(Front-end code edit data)
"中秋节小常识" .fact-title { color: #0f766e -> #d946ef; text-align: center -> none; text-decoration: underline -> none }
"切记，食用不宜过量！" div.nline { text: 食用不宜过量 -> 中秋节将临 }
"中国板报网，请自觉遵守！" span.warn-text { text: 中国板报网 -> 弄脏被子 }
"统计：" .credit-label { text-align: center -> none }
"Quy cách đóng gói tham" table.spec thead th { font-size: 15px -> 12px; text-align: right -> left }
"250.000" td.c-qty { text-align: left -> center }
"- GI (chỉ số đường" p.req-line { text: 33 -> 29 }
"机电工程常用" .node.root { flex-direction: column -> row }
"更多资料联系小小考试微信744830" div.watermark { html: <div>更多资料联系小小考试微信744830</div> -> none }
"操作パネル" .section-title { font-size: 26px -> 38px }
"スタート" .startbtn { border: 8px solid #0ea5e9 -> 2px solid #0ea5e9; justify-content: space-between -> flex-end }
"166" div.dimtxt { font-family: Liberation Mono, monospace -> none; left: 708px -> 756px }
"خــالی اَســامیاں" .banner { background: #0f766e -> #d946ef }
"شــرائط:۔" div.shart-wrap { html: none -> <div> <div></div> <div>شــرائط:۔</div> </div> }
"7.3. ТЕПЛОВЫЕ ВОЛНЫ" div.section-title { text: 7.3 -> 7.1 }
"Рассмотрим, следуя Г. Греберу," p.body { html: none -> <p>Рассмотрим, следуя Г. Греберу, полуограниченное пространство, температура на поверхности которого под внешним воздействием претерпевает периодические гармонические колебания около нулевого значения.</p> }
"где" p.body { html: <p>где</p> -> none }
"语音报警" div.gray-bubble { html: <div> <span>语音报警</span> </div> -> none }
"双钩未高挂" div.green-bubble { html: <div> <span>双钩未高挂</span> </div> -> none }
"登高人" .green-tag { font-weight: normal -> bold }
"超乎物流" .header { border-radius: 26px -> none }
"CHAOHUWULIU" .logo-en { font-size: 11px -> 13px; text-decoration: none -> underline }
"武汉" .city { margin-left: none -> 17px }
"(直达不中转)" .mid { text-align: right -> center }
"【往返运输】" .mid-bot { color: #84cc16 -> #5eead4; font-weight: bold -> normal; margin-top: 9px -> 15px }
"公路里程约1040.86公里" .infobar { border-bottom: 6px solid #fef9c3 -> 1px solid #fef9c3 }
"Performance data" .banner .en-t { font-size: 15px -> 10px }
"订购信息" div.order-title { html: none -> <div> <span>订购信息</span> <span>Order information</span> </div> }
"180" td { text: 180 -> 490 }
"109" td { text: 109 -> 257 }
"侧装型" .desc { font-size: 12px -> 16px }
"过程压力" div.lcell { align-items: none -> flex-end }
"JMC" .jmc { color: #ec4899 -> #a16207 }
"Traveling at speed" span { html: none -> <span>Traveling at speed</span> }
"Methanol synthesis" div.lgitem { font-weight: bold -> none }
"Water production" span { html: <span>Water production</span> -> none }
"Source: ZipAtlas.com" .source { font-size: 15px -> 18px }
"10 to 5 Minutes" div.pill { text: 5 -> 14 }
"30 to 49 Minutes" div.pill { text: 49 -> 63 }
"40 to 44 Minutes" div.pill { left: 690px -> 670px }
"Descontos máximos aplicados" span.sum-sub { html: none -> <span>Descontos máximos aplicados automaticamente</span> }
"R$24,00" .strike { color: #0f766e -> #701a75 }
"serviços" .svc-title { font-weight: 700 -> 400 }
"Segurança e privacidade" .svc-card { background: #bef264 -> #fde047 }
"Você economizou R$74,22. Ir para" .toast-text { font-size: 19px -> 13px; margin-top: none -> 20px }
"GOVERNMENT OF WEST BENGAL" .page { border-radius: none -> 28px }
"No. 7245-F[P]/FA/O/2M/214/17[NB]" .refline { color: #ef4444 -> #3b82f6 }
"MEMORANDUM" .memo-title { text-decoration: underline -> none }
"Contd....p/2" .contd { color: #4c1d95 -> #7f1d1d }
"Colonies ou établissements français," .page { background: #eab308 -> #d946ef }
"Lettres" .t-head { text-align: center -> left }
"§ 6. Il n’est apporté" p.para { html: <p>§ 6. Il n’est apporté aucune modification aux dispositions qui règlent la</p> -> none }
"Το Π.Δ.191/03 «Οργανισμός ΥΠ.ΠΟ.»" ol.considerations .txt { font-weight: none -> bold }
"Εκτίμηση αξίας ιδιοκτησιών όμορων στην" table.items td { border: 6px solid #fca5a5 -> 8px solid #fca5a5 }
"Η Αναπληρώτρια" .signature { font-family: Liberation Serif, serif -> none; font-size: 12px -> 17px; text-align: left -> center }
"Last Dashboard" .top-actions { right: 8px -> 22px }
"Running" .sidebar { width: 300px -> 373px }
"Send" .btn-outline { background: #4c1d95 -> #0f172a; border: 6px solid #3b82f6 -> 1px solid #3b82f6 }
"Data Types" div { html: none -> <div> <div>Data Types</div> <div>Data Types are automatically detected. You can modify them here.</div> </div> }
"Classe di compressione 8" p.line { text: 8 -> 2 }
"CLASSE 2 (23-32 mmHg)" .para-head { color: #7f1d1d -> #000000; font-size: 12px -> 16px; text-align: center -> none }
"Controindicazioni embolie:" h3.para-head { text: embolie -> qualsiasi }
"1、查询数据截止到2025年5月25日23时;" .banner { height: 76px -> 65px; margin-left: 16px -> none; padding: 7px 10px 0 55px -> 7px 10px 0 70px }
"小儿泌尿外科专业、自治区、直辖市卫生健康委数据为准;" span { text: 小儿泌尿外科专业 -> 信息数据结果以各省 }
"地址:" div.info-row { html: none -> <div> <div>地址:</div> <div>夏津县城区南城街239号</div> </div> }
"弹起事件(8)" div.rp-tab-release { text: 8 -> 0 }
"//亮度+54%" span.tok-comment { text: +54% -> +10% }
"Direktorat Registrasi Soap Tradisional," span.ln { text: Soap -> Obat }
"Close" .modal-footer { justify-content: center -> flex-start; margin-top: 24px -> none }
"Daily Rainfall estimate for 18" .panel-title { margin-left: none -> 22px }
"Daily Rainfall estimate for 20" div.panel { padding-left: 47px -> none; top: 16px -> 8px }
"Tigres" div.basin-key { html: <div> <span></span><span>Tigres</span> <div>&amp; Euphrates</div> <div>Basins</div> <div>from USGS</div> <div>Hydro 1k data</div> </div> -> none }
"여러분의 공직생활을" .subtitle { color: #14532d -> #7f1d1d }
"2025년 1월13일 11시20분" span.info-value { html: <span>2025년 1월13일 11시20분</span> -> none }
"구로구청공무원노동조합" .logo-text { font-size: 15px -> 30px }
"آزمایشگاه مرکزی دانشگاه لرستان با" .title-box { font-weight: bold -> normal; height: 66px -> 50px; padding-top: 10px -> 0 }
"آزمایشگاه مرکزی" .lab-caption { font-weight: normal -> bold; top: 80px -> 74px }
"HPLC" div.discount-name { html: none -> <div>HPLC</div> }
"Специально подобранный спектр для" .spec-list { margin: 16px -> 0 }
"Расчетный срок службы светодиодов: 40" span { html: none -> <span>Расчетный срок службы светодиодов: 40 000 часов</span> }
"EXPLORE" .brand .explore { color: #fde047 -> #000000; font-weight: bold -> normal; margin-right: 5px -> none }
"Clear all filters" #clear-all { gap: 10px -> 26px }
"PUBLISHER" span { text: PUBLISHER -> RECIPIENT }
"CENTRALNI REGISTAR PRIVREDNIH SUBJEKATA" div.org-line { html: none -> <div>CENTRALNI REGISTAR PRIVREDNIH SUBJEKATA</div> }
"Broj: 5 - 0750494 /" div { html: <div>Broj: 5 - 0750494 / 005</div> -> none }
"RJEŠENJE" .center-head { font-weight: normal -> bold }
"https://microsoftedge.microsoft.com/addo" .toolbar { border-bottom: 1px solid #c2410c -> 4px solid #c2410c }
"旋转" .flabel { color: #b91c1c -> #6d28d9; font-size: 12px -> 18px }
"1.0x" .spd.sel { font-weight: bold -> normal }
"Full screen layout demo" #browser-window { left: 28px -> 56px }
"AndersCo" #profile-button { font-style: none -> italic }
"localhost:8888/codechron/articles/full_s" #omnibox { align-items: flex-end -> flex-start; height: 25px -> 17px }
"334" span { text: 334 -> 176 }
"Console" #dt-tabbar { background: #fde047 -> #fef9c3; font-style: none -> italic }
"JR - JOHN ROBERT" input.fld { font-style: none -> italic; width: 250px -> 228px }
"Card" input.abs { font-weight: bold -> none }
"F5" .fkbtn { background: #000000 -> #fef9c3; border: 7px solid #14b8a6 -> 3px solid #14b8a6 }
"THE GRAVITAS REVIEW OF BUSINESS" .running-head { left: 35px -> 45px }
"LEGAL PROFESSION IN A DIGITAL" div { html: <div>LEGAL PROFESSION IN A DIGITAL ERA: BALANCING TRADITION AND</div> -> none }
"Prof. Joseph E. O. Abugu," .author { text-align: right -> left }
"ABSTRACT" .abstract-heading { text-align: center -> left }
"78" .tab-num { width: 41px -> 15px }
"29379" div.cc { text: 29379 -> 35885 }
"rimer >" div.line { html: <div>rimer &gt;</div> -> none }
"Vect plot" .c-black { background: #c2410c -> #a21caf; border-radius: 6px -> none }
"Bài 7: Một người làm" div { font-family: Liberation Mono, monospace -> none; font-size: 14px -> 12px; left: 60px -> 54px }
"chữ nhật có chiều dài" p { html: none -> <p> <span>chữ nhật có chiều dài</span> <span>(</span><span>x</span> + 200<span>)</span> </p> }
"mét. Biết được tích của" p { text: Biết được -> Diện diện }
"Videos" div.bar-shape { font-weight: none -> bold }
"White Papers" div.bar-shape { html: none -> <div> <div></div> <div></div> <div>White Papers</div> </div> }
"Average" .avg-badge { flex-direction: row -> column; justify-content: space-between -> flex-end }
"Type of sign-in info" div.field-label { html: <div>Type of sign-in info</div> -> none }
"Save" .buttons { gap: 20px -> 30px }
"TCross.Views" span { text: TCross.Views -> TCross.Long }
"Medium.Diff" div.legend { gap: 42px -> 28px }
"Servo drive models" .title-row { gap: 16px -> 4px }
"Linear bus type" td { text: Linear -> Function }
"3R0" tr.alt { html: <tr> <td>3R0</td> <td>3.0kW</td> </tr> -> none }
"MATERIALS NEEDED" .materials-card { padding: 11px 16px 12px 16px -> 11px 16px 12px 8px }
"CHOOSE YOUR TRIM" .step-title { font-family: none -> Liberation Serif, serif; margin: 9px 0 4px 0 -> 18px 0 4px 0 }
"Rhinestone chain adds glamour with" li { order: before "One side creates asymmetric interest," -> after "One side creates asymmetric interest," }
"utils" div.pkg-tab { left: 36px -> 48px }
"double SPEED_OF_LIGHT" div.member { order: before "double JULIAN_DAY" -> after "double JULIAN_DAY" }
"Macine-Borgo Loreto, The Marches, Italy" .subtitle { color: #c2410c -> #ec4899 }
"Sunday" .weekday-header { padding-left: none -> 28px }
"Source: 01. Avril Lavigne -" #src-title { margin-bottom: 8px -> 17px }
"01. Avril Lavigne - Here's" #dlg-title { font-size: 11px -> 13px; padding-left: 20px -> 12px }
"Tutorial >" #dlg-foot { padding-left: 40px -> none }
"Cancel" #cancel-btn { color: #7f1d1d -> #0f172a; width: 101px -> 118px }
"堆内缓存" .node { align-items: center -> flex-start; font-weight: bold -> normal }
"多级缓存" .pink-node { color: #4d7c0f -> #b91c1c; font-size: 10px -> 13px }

■ WORK TO BE COMPLETED ■
From the entries above, restate word for word the lines from the line containing "text: Soap ->" to the line containing "مرکزی دانشگاه لرستان", both ends included, and nothing more.

■ RESPONSE FOR THIS EXERCISE ■
"Direktorat Registrasi Soap Tradisional," span.ln { text: Soap -> Obat }
"Close" .modal-footer { justify-content: center -> flex-start; margin-top: 24px -> none }
"Daily Rainfall estimate for 18" .panel-title { margin-left: none -> 22px }
"Daily Rainfall estimate for 20" div.panel { padding-left: 47px -> none; top: 16px -> 8px }
"Tigres" div.basin-key { html: <div> <span></span><span>Tigres</span> <div>&amp; Euphrates</div> <div>Basins</div> <div>from USGS</div> <div>Hydro 1k data</div> </div> -> none }
"여러분의 공직생활을" .subtitle { color: #14532d -> #7f1d1d }
"2025년 1월13일 11시20분" span.info-value { html: <span>2025년 1월13일 11시20분</span> -> none }
"구로구청공무원노동조합" .logo-text { font-size: 15px -> 30px }
"آزمایشگاه مرکزی دانشگاه لرستان با" .title-box { font-weight: bold -> normal; height: 66px -> 50px; padding-top: 10px -> 0 }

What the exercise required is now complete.